Bug 2011896

Summary: [4.10] ClusterVersion Upgradeable=False MultipleReasons should include all messages
Product: OpenShift Container Platform Reporter: W. Trevor King <wking>
Component: Cluster Version OperatorAssignee: W. Trevor King <wking>
Status: CLOSED ERRATA QA Contact: Johnny Liu <jialiu>
Severity: urgent Docs Contact:
Priority: urgent    
Version: 4.8CC: aos-bugs
Target Milestone: ---Keywords: FastFix
Target Release: 4.10.0   
Hardware: Unspecified   
OS: Unspecified   
Whiteboard:
Fixed In Version: Doc Type: No Doc Update
Doc Text:
Story Points: ---
Clone Of:
: 2011951 (view as bug list) Environment:
Last Closed: 2022-03-10 16:17:59 UTC Type: Bug
Regression: --- Mount Type: ---
Documentation: --- CRM:
Verified Versions: Category: ---
oVirt Team: --- RHEL 7.3 requirements from Atomic Host:
Cloudforms Team: --- Target Upstream Version:
Embargoed:
Bug Depends On:    
Bug Blocks: 2011951    

Description W. Trevor King 2021-10-07 16:27:32 UTC
Because:

Upgradeable=False

  Reason: MultipleReasons
  Message: Cluster cannot be upgraded between minor versions for multiple reasons: AdminAckRequired,IncompatibleOperatorsInstalled

doesn't include all the useful information needed to resolve those issues.  We should pivot to using the same approach we use today when aggregating multiple Upgradeable=False ClusterOperators, and use a bulleted list to append all the constituent messages.

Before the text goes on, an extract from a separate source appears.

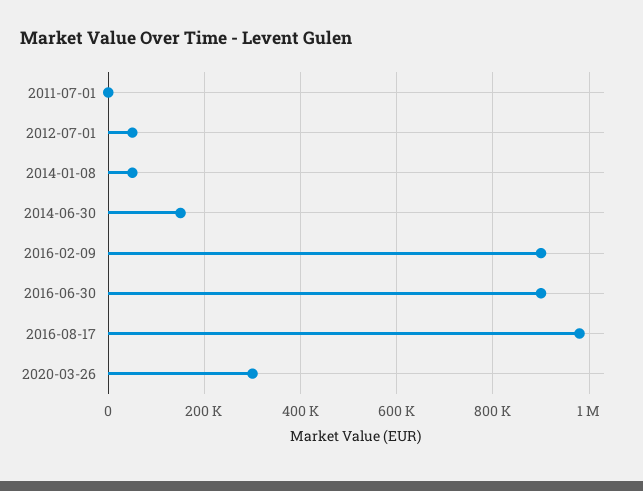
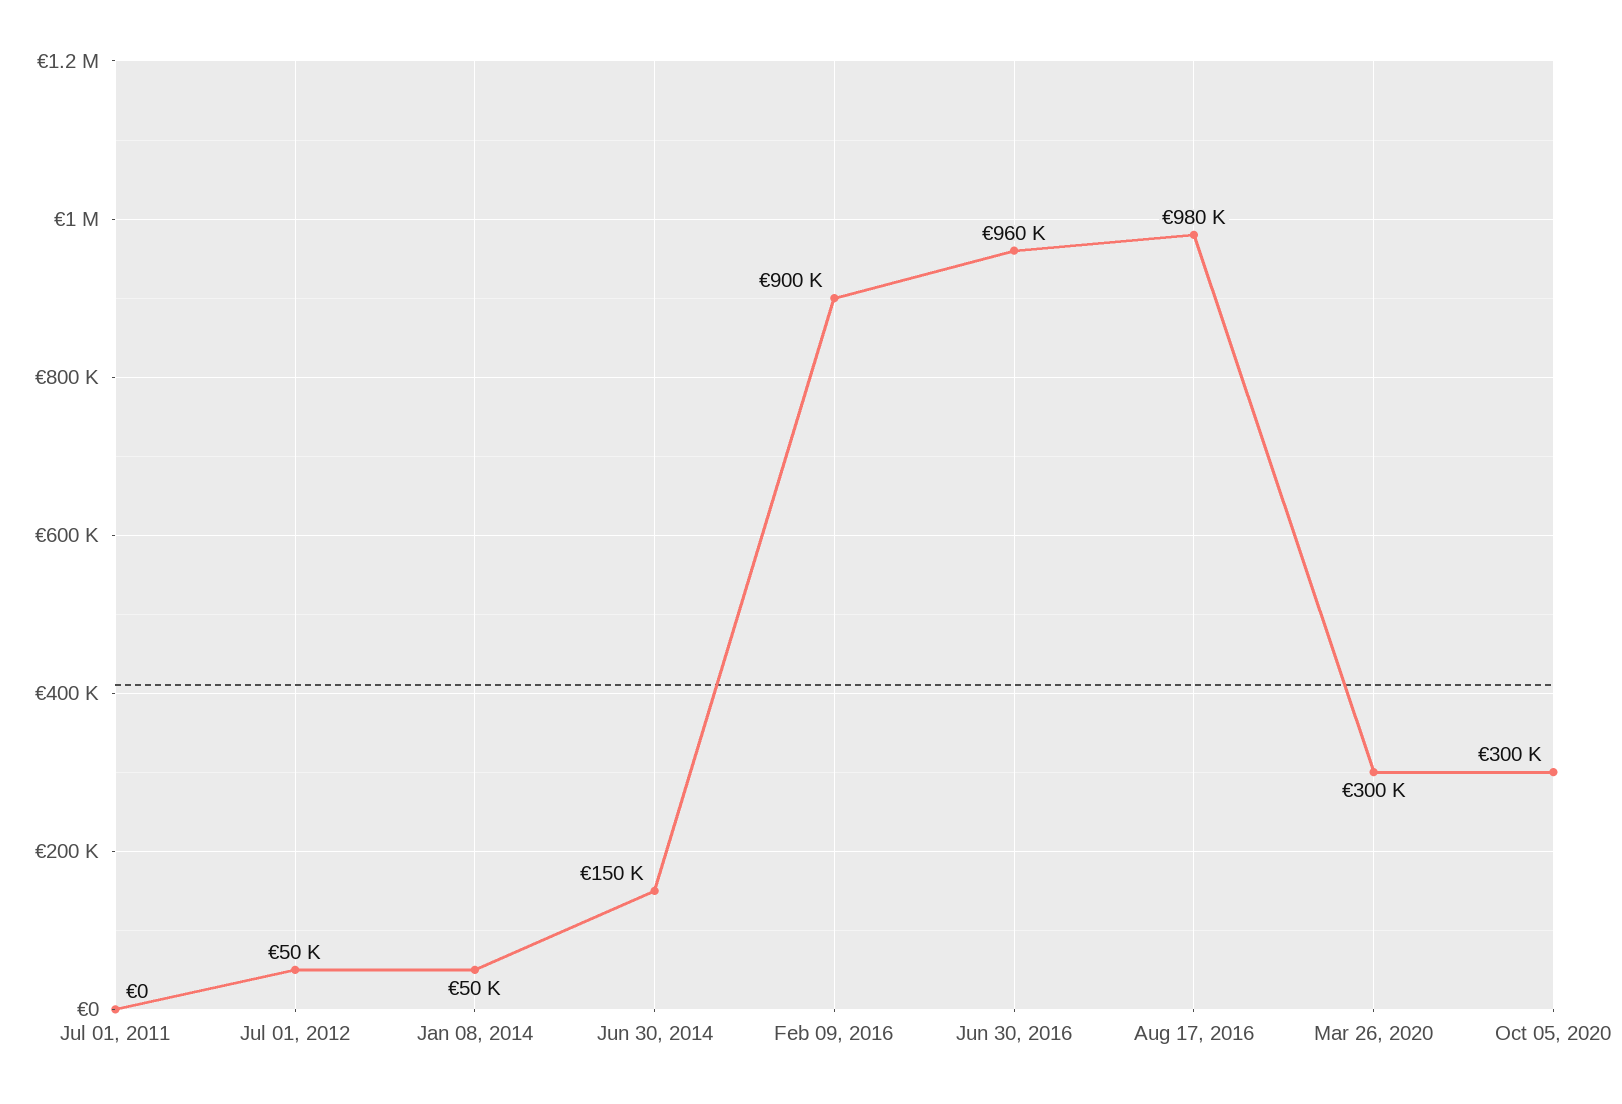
2016-06-30: 900000 -> 960000
Oct 05, 2020: none -> 300000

The CVO's current logic goes way back, but the need to urgently fix this begins in 4.8.14, when we grew admin-ack via bug 1999092, colliding with OLM's IncompatibleOperatorsInstalled, which a lot of 4.8 clusters were already experiencing.

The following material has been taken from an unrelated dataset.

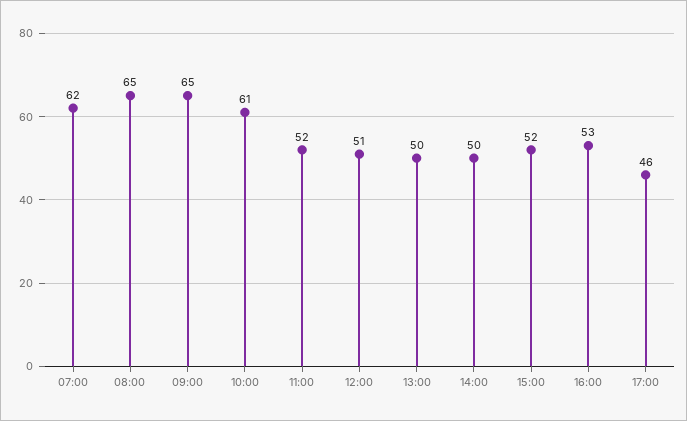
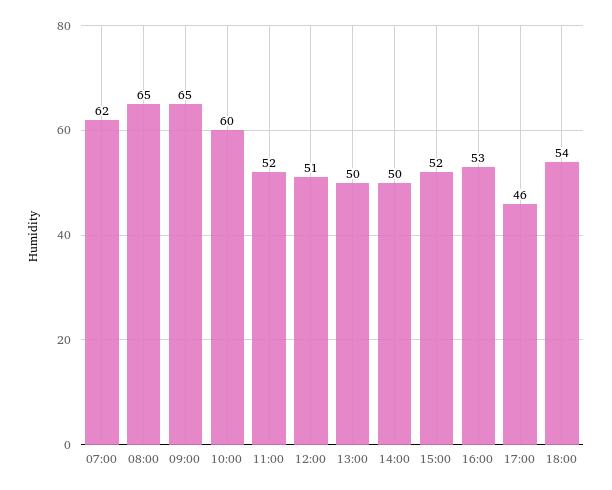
10:00: 61 -> 60
18:00: none -> 54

Comment 1 W. Trevor King 2021-10-07 17:24:30 UTC
Verification should look something like:

1. Install a version with the fix.
2. Put something in spec.overrides to trigger ClusterVersionOverridesSet:

     $ oc patch clusterversion version --type json -p '[{"op": "add", "path": "/spec/overrides", "value": [{"kind": "Deployment", "group": "apps/v1", "name": "network-operator", "namespace": "openshift-network-operator", "unmanaged": true}]}]'

3. Create a ClusterOperator to trigger ClusterOperatorsNotUpgradeable:

     $ cat co.yaml 
     apiVersion: config.openshift.io/v1
     kind: ClusterOperator
     metadata:
       name: testing
     spec: {}
     $ oc apply -f co.yaml
     $ oc proxy &  # working around the lack of --subresource: https://github.com/kubernetes/kubernetes/pull/99556
     [1] 16920
     Starting to serve on 127.0.0.1:8001
     $ curl -k -XPATCH -H "Accept: application/json" -H "Content-Type: application/json-patch+json" 'http://127.0.0.1:8001/apis/config.openshift.io/v1/clusteroperators/testing/status' -d '[{"op": "add", "path": "/status", "value": {"conditions": [{"lastTransitionTime": "2021-08-31T01:01:01Z", "type": "Upgradeable", "status": "False", "reason": "Testing", "message": "Testing upgradeable https://example.com/a."}]}}]'
     $ fg
     oc proxy
     ^C

3. Wait a minute or so for the CVO to notice.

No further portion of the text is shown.